== Segment start ==

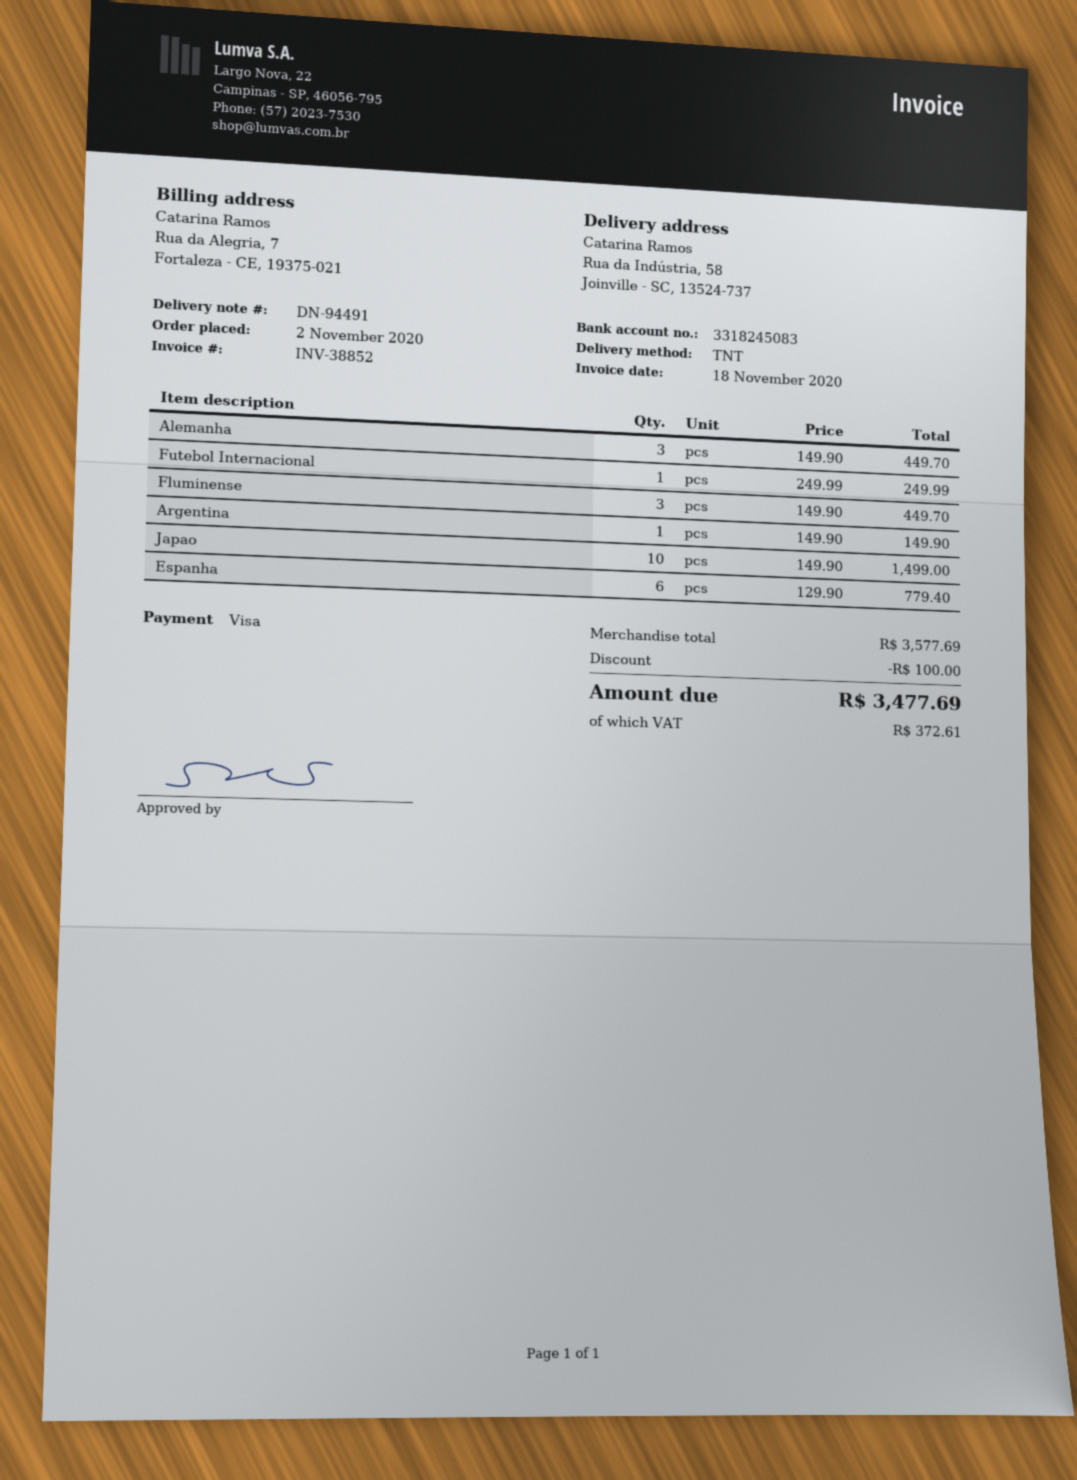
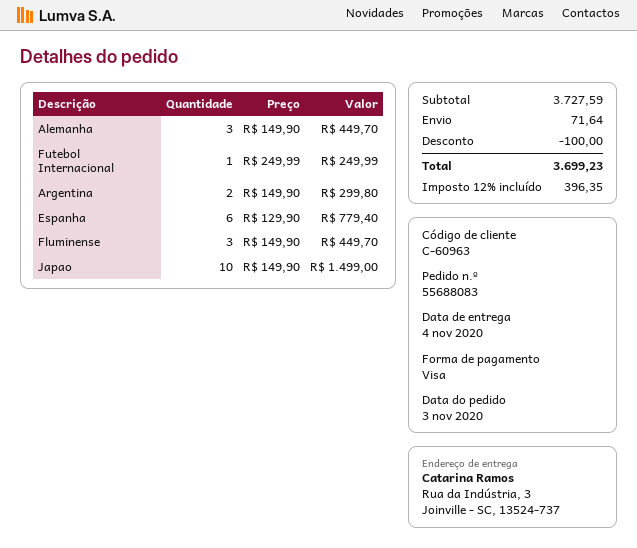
order date: 2020-11-02 -> 2020-11-03
ship to: Rua da Indústria, 58, Joinville - SC, 13524-737 -> Rua da Indústria, 3, Joinville - SC, 13524-737
Argentina: 1 x 149.90 = 149.90 -> 2 x 149.90 = 299.80
subtotal: 3577.69 -> 3727.59
shipping: none -> 71.64
tax: 372.61 -> 396.35
total: 3477.69 -> 3699.23

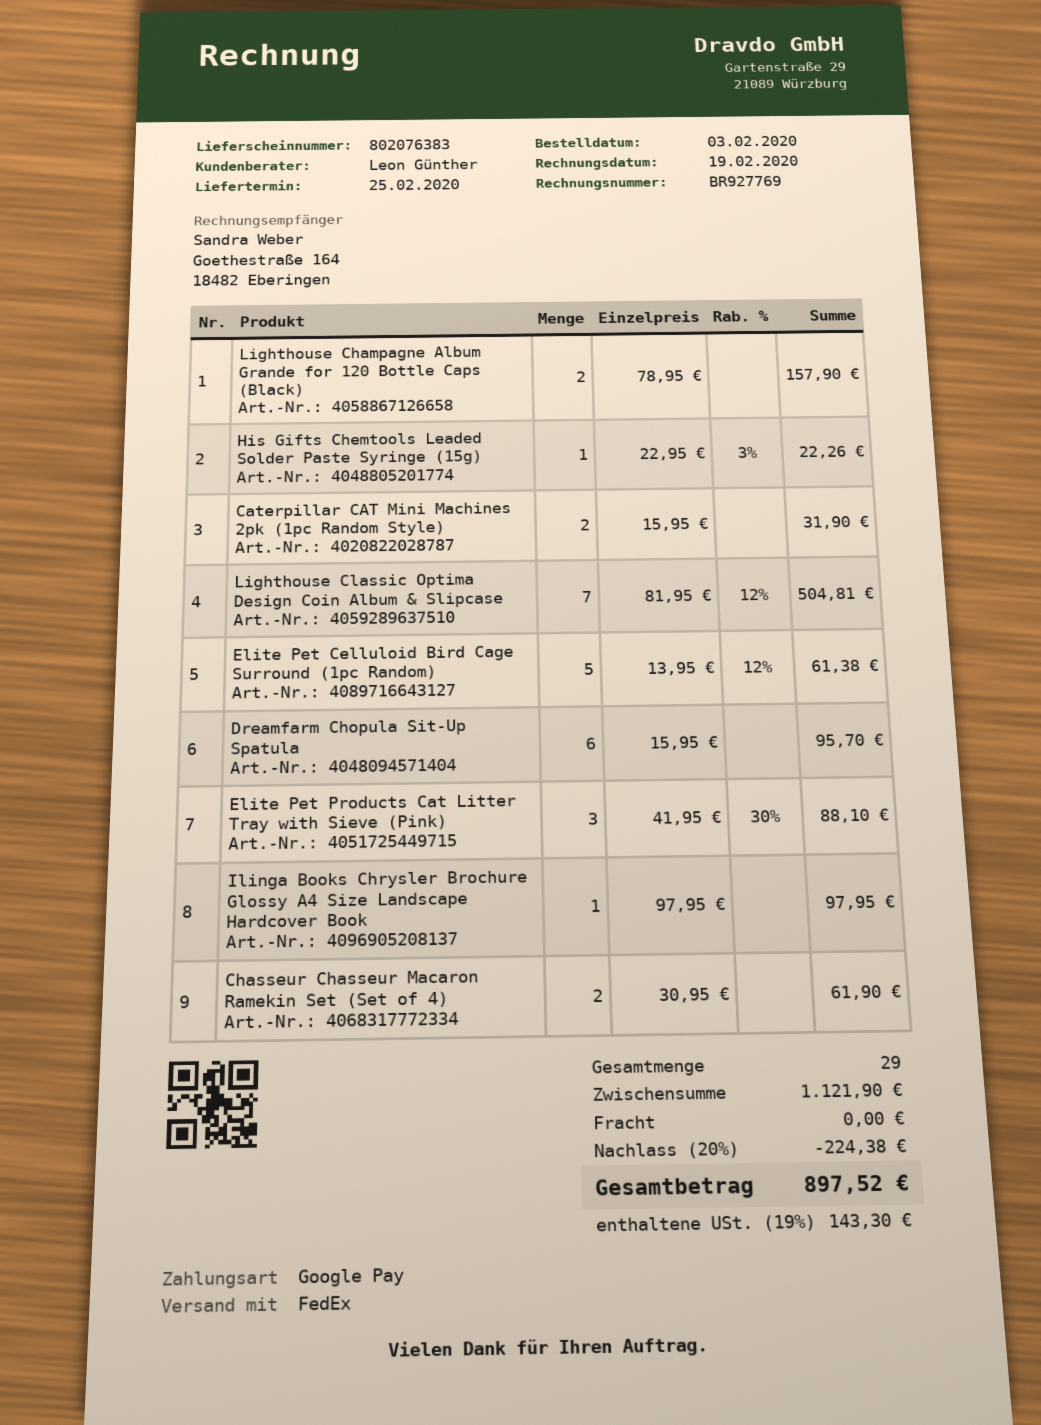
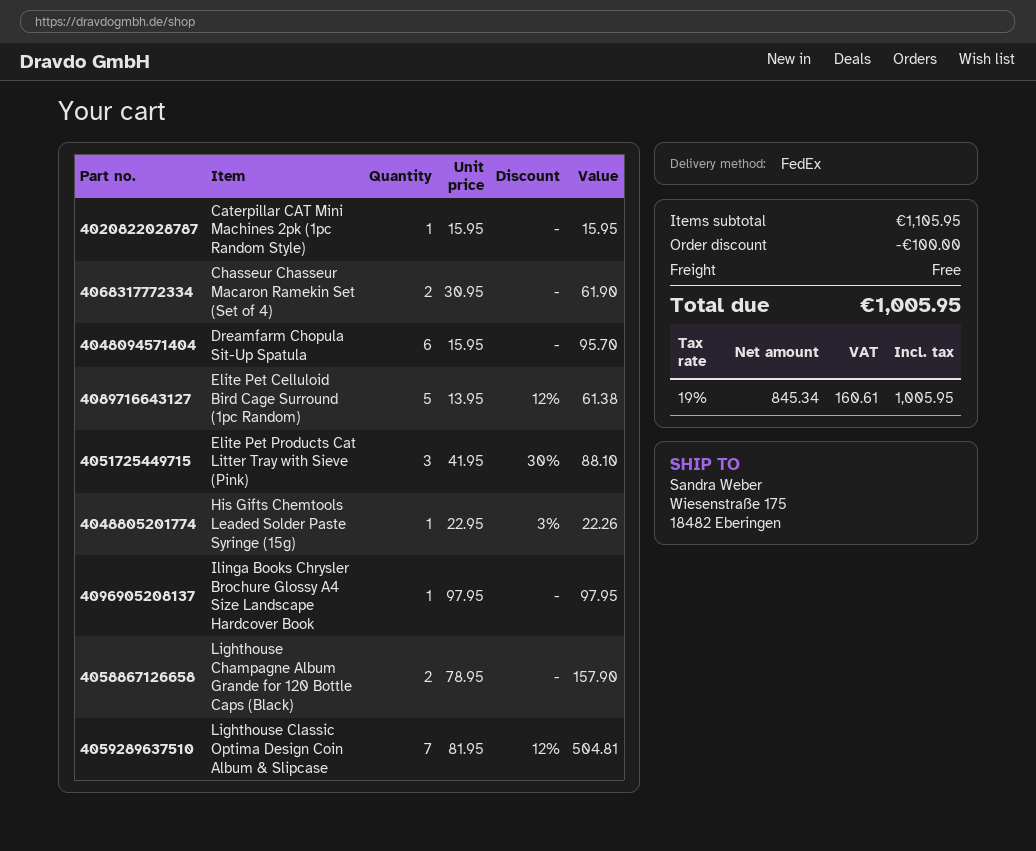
Caterpillar CAT Mini Machines 2pk (1pc Random Style): 2 x 15.95 = 31.90 -> 1 x 15.95 = 15.95
subtotal: 1121.90 -> 1105.95
discount: 224.38 -> 100.00
tax: 19% = 143.30 -> 19% = 160.61
total: 897.52 -> 1005.95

== Segment end ==

→ What you are asked to do: Word for word, restate the whole listing and drop the images.

→ Expected answer:
order date: 2020-11-02 -> 2020-11-03
ship to: Rua da Indústria, 58, Joinville - SC, 13524-737 -> Rua da Indústria, 3, Joinville - SC, 13524-737
Argentina: 1 x 149.90 = 149.90 -> 2 x 149.90 = 299.80
subtotal: 3577.69 -> 3727.59
shipping: none -> 71.64
tax: 372.61 -> 396.35
total: 3477.69 -> 3699.23

Caterpillar CAT Mini Machines 2pk (1pc Random Style): 2 x 15.95 = 31.90 -> 1 x 15.95 = 15.95
subtotal: 1121.90 -> 1105.95
discount: 224.38 -> 100.00
tax: 19% = 143.30 -> 19% = 160.61
total: 897.52 -> 1005.95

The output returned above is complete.